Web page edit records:
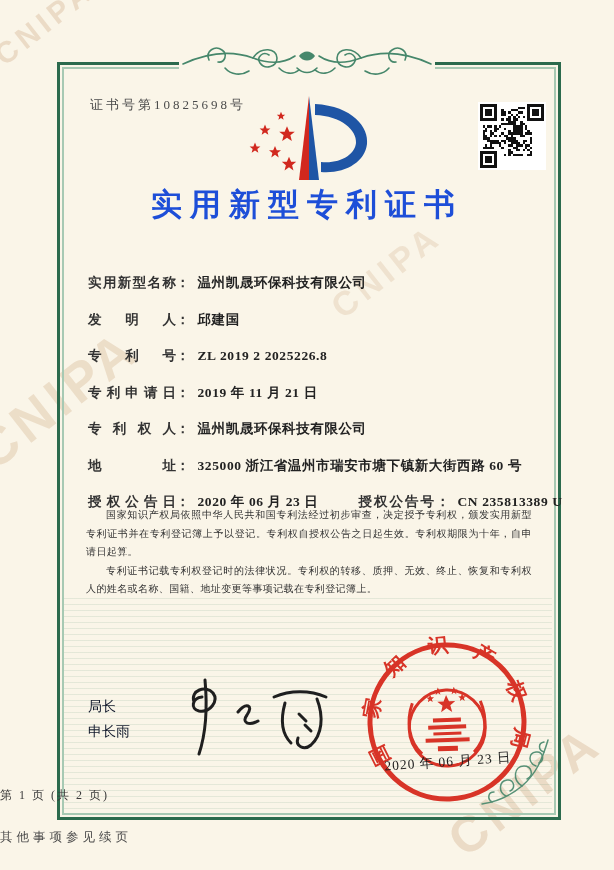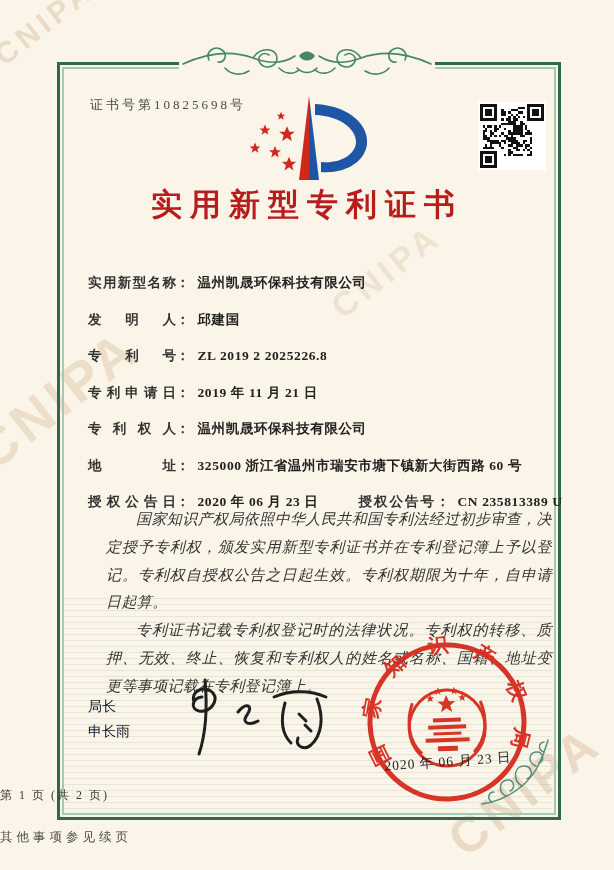--- a/index.html
+++ b/index.html
@@ -49,7 +49,7 @@
   .qr{position:absolute;left:478px;top:102px;width:68px;height:68px;z-index:4;background:#fff;}
   .title{
     position:absolute;left:0;top:184px;width:100%;text-align:center;
-    font-size:31px;font-weight:bold;letter-spacing:8px;color:#b91c1c;z-index:4;
+    font-size:31px;font-weight:bold;letter-spacing:8px;color:#1d4ed8;z-index:4;
   }
   
   .fields{position:absolute;left:88px;top:272px;width:446px;z-index:4;font-size:13.5px;font-weight:bold;}

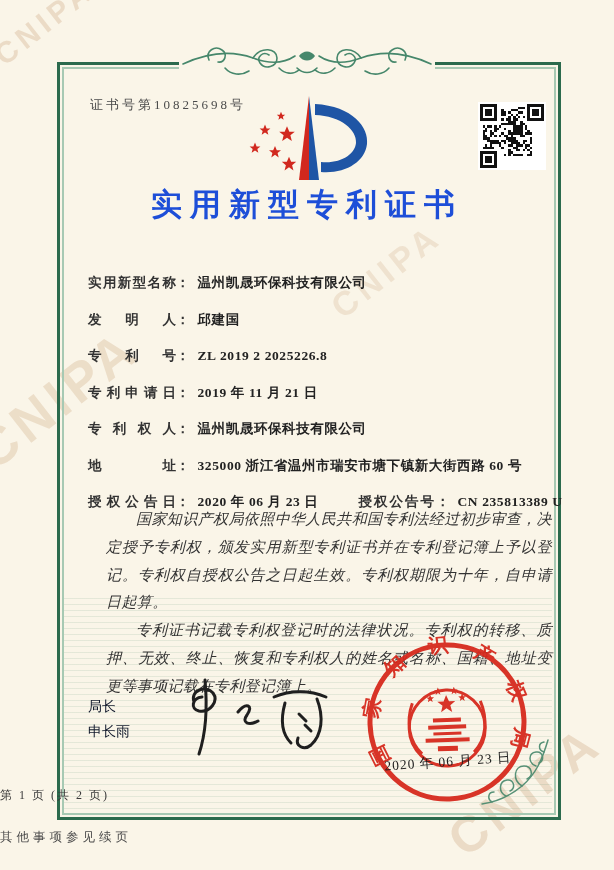--- a/index.html
+++ b/index.html
@@ -65,8 +65,8 @@
   
   .body-text{
     position:absolute;left:86px;top:506px;width:446px;z-index:4;
-    font-size:15px;line-height:1.85;font-style:italic;color:#333;
-    text-align:justify;letter-spacing:0.4px;margin-left:20px;
+    font-size:10px;line-height:1.85;color:#333;
+    text-align:justify;letter-spacing:0.4px;
   }
   .body-text p{margin:0;text-indent:2em;}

Task instructions: Your output must consist only of the lines from the line with "-49,7 +49,7 @@" through the final line of the data, both included, reproduced exactly and free of pictures.

Written answer:
@@ -49,7 +49,7 @@
   .qr{position:absolute;left:478px;top:102px;width:68px;height:68px;z-index:4;background:#fff;}
   .title{
     position:absolute;left:0;top:184px;width:100%;text-align:center;
-    font-size:31px;font-weight:bold;letter-spacing:8px;color:#b91c1c;z-index:4;
+    font-size:31px;font-weight:bold;letter-spacing:8px;color:#1d4ed8;z-index:4;
   }
   
   .fields{position:absolute;left:88px;top:272px;width:446px;z-index:4;font-size:13.5px;font-weight:bold;}

--- a/index.html
+++ b/index.html
@@ -65,8 +65,8 @@
   
   .body-text{
     position:absolute;left:86px;top:506px;width:446px;z-index:4;
-    font-size:15px;line-height:1.85;font-style:italic;color:#333;
-    text-align:justify;letter-spacing:0.4px;margin-left:20px;
+    font-size:10px;line-height:1.85;color:#333;
+    text-align:justify;letter-spacing:0.4px;
   }
   .body-text p{margin:0;text-indent:2em;}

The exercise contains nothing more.